**EXTRACTED RECORDS:**
= Beginning of Section =
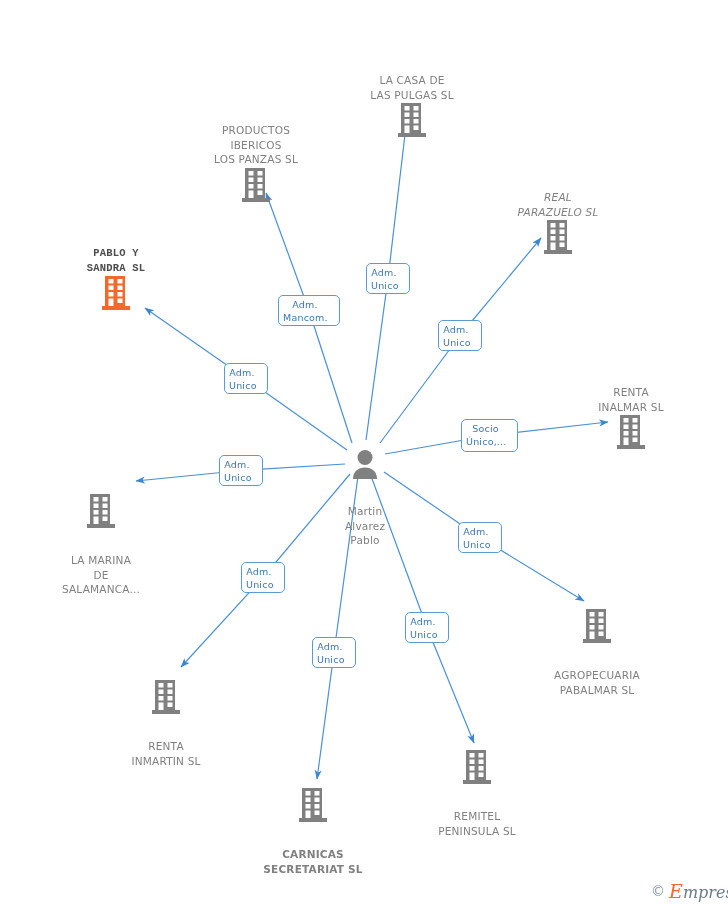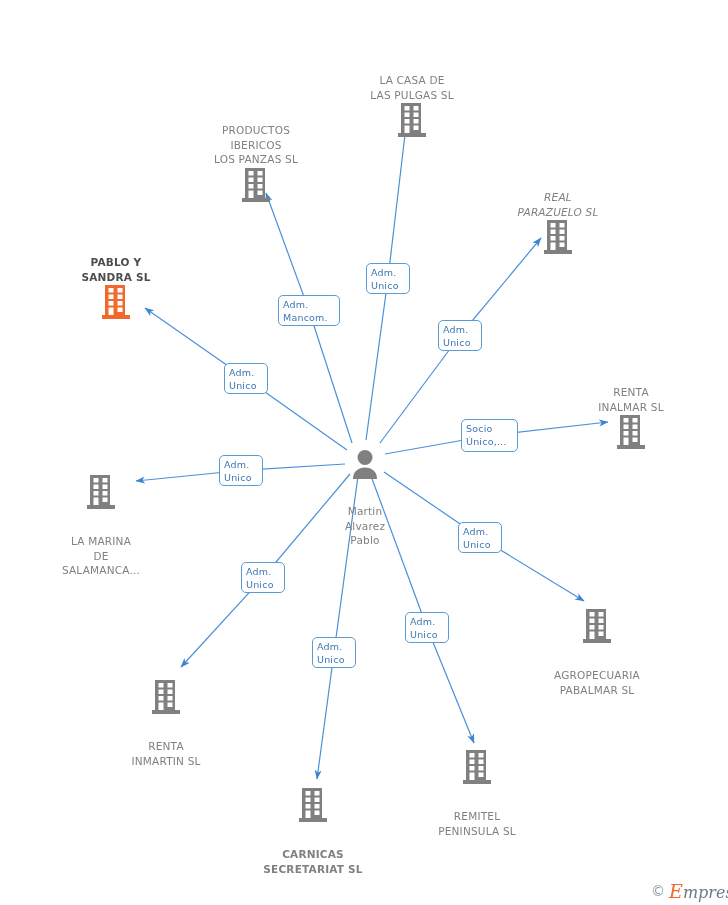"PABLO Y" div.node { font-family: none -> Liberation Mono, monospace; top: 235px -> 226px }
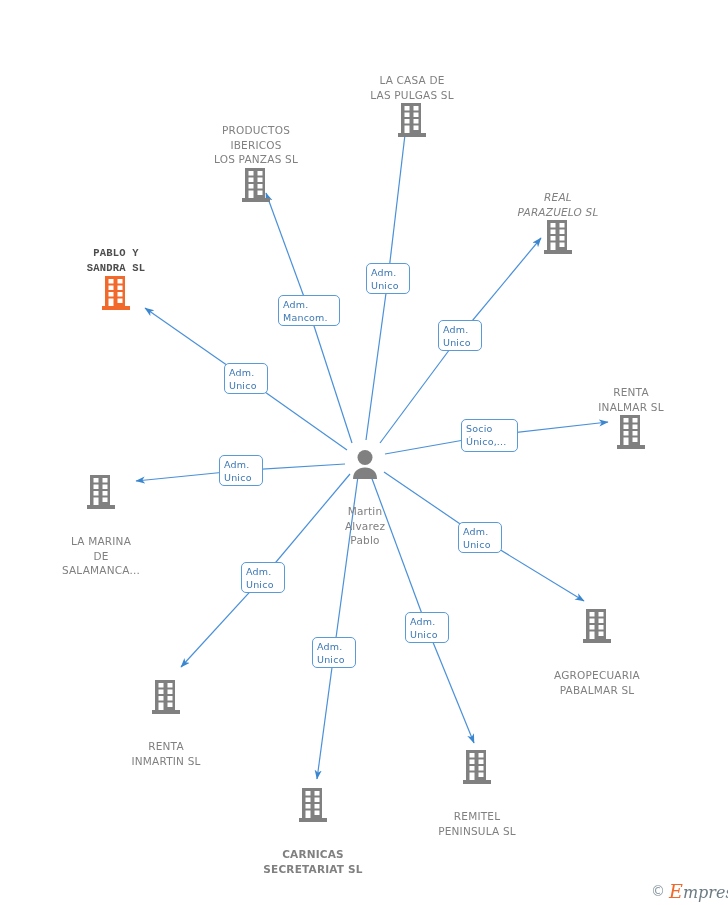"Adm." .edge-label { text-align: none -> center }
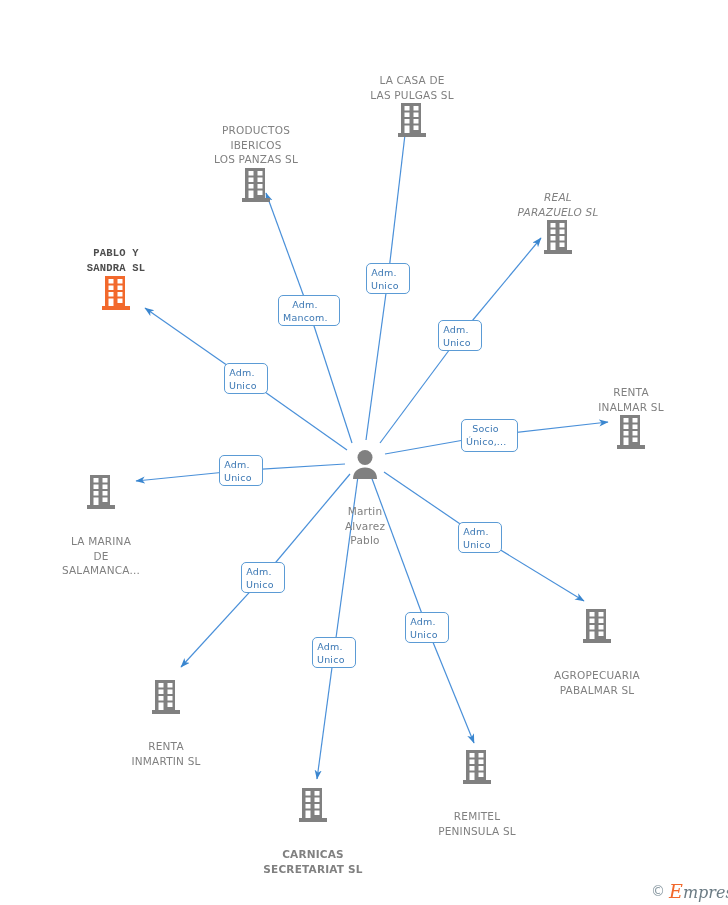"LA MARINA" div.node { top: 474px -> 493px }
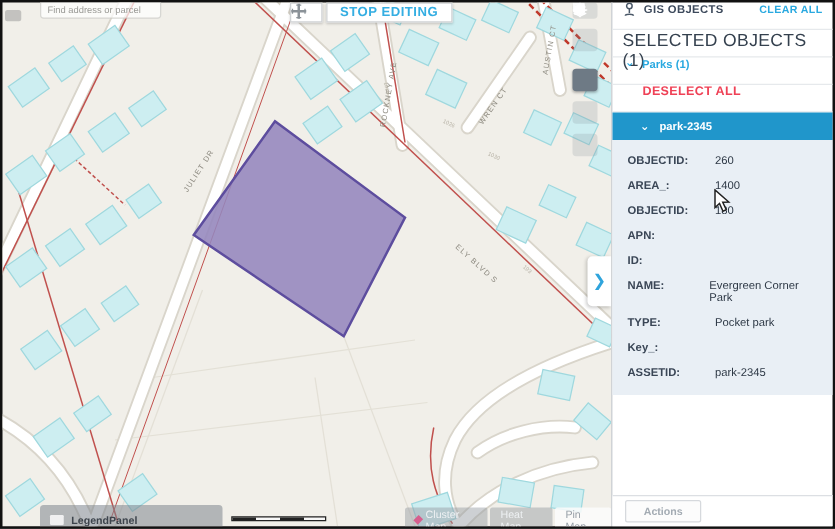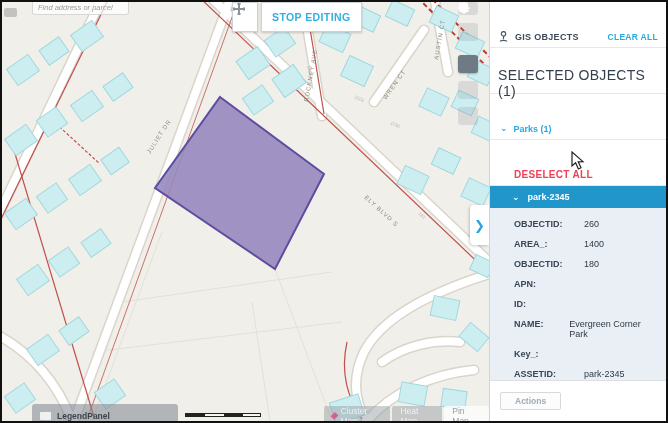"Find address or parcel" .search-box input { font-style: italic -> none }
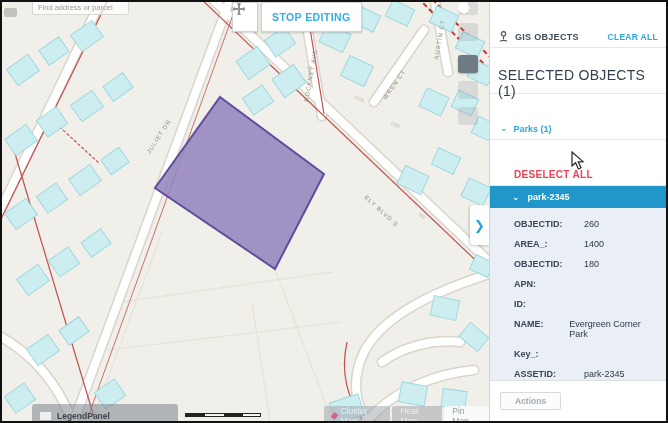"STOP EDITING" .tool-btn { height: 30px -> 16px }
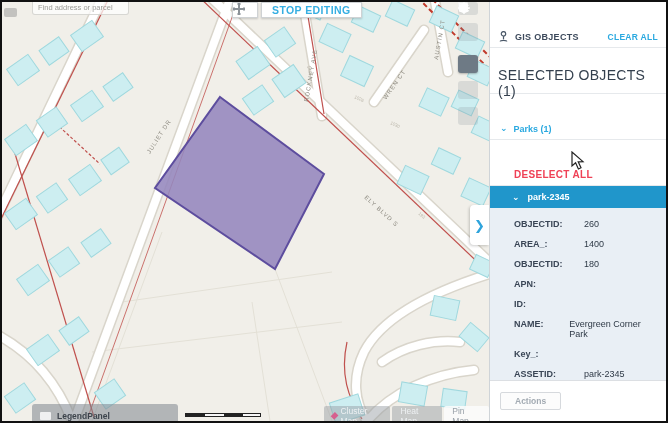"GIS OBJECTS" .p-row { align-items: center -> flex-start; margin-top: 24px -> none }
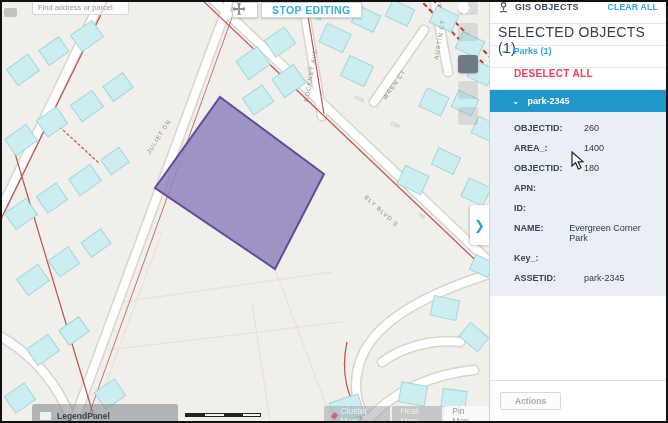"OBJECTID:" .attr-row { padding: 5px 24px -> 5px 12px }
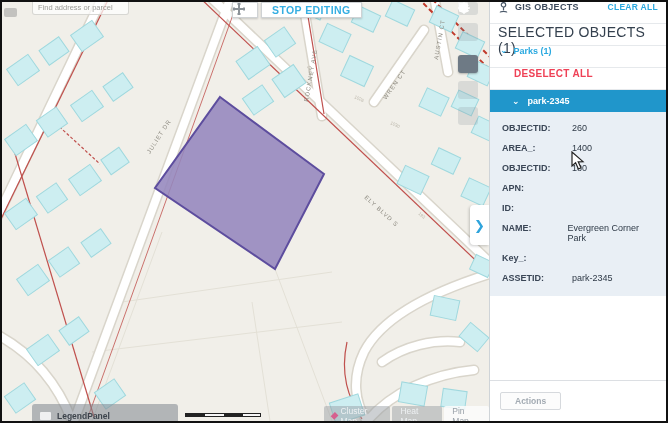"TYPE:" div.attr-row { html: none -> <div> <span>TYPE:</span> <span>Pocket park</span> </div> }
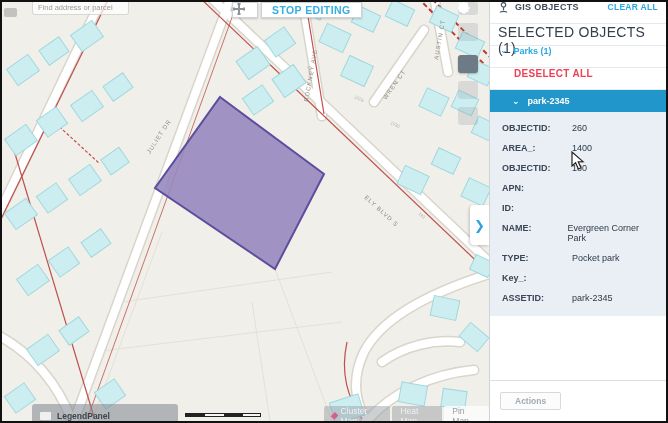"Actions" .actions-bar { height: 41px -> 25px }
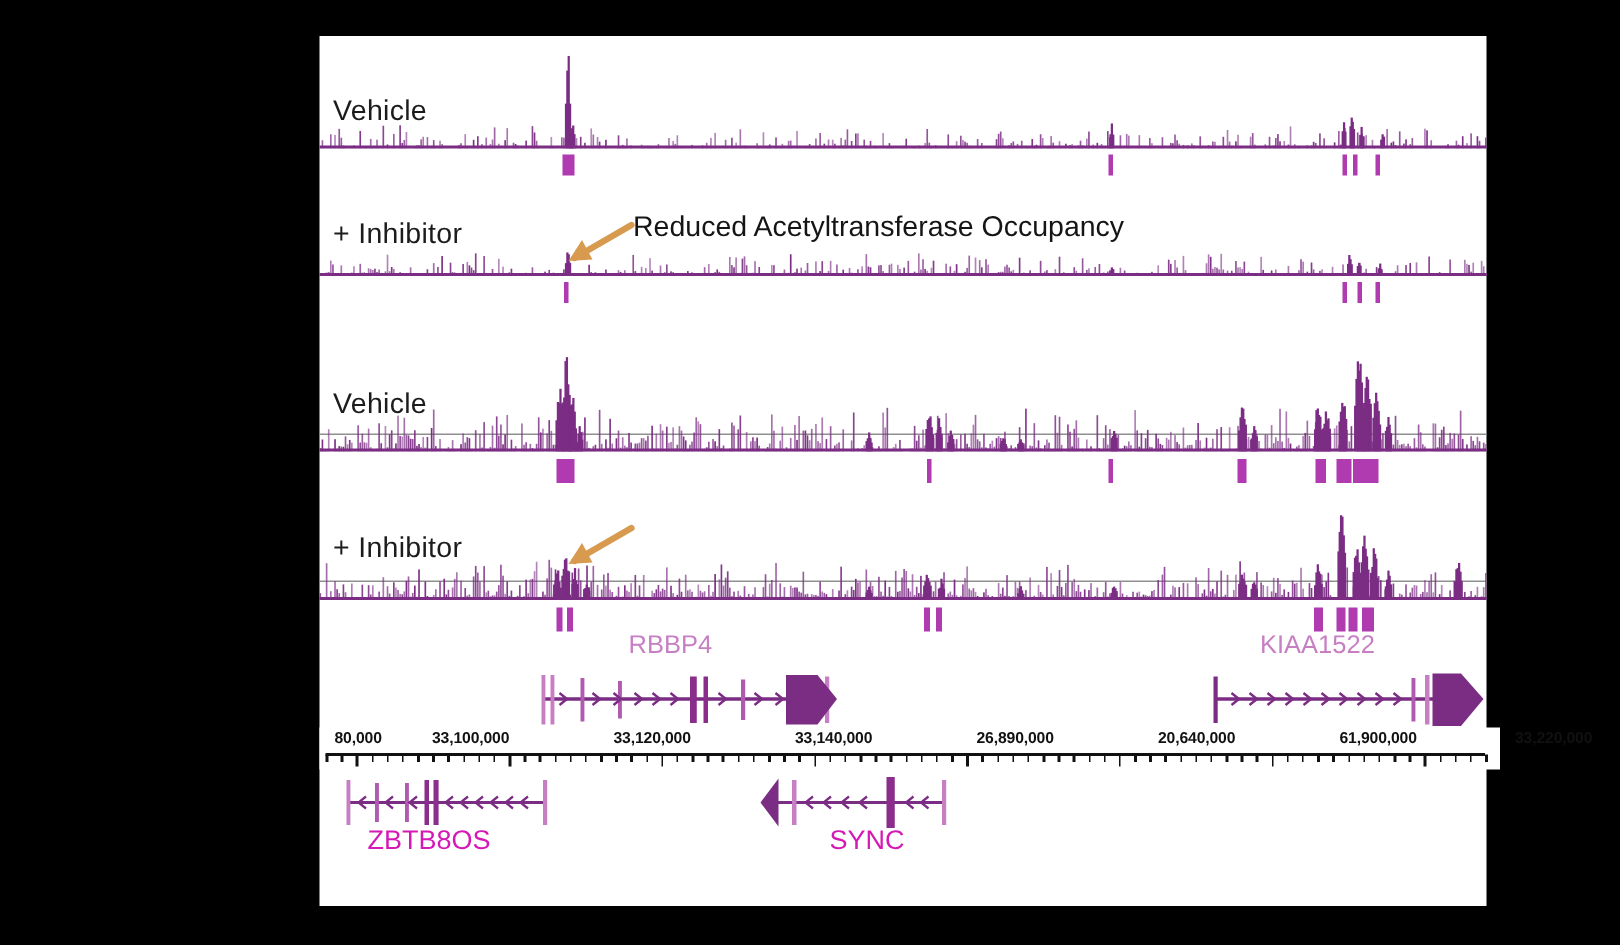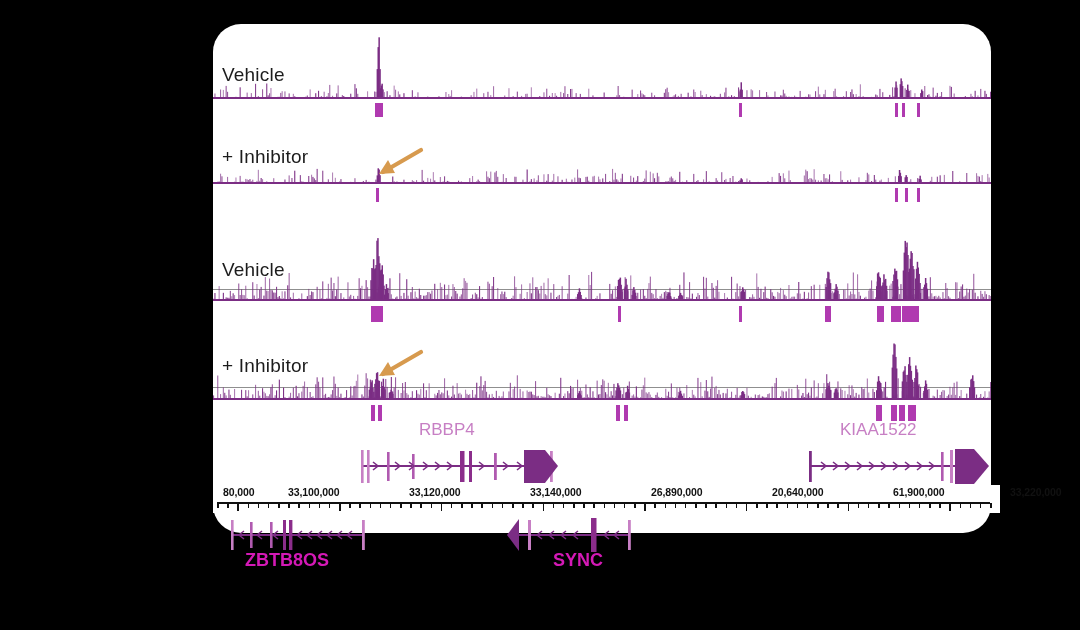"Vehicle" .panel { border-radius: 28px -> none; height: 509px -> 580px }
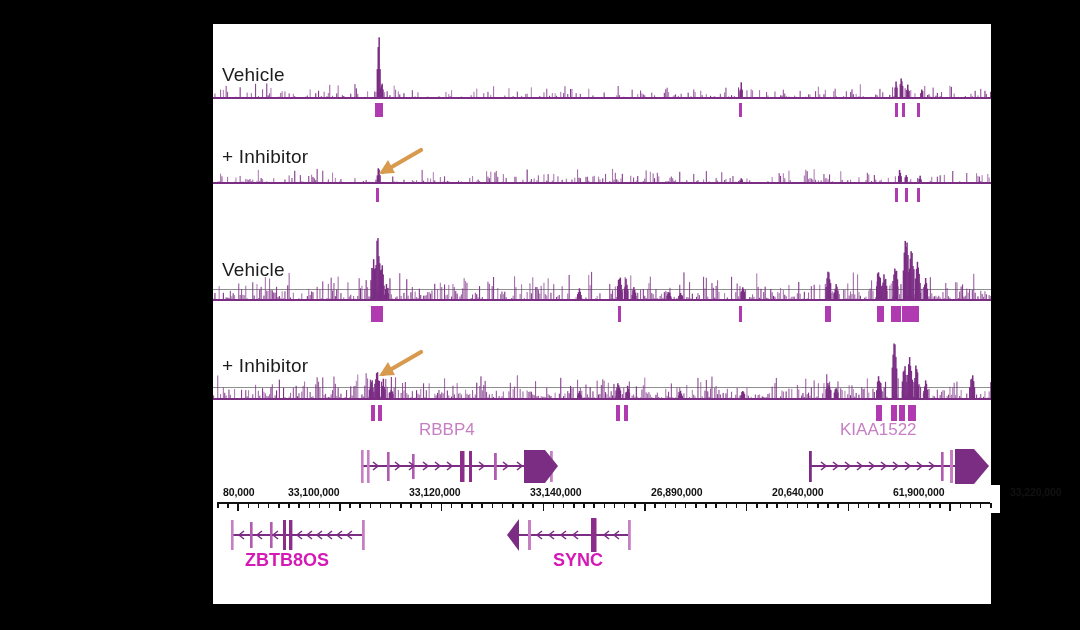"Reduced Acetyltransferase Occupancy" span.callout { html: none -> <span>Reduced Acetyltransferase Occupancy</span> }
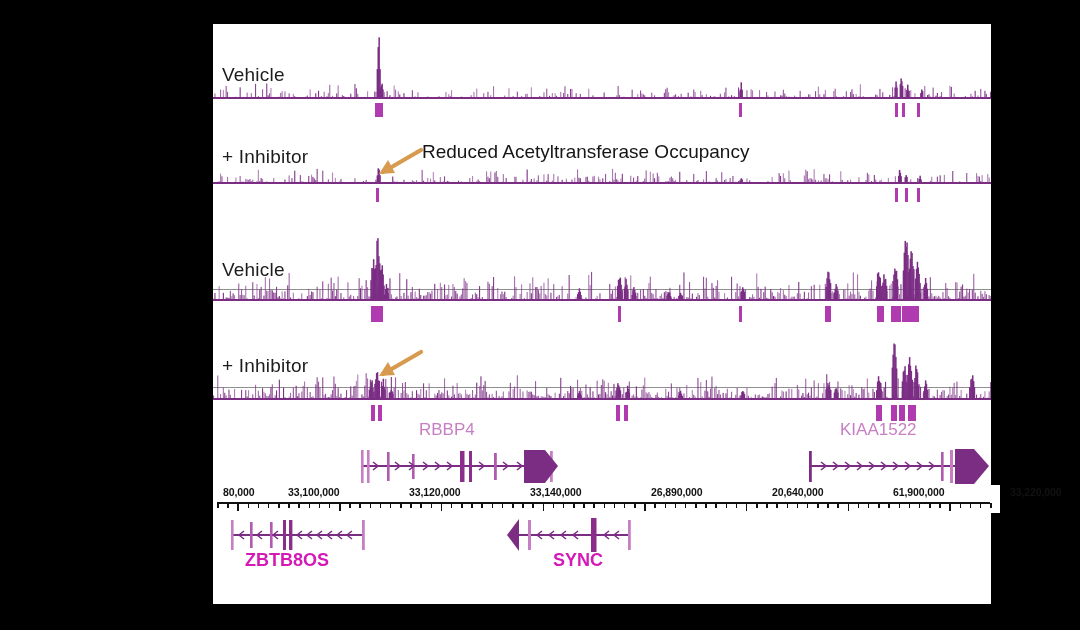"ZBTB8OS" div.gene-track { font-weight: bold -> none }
= End of Section =
**TASK INSTRUCTIONS:**
Please set down the data above exactly as given, leaving every picture out.

**THE ANSWER:**
"PABLO Y" div.node { font-family: none -> Liberation Mono, monospace; top: 235px -> 226px }
"Adm." .edge-label { text-align: none -> center }
"LA MARINA" div.node { top: 474px -> 493px }
"Find address or parcel" .search-box input { font-style: italic -> none }
"STOP EDITING" .tool-btn { height: 30px -> 16px }
"GIS OBJECTS" .p-row { align-items: center -> flex-start; margin-top: 24px -> none }
"OBJECTID:" .attr-row { padding: 5px 24px -> 5px 12px }
"TYPE:" div.attr-row { html: none -> <div> <span>TYPE:</span> <span>Pocket park</span> </div> }
"Actions" .actions-bar { height: 41px -> 25px }
"Vehicle" .panel { border-radius: 28px -> none; height: 509px -> 580px }
"Reduced Acetyltransferase Occupancy" span.callout { html: none -> <span>Reduced Acetyltransferase Occupancy</span> }
"ZBTB8OS" div.gene-track { font-weight: bold -> none }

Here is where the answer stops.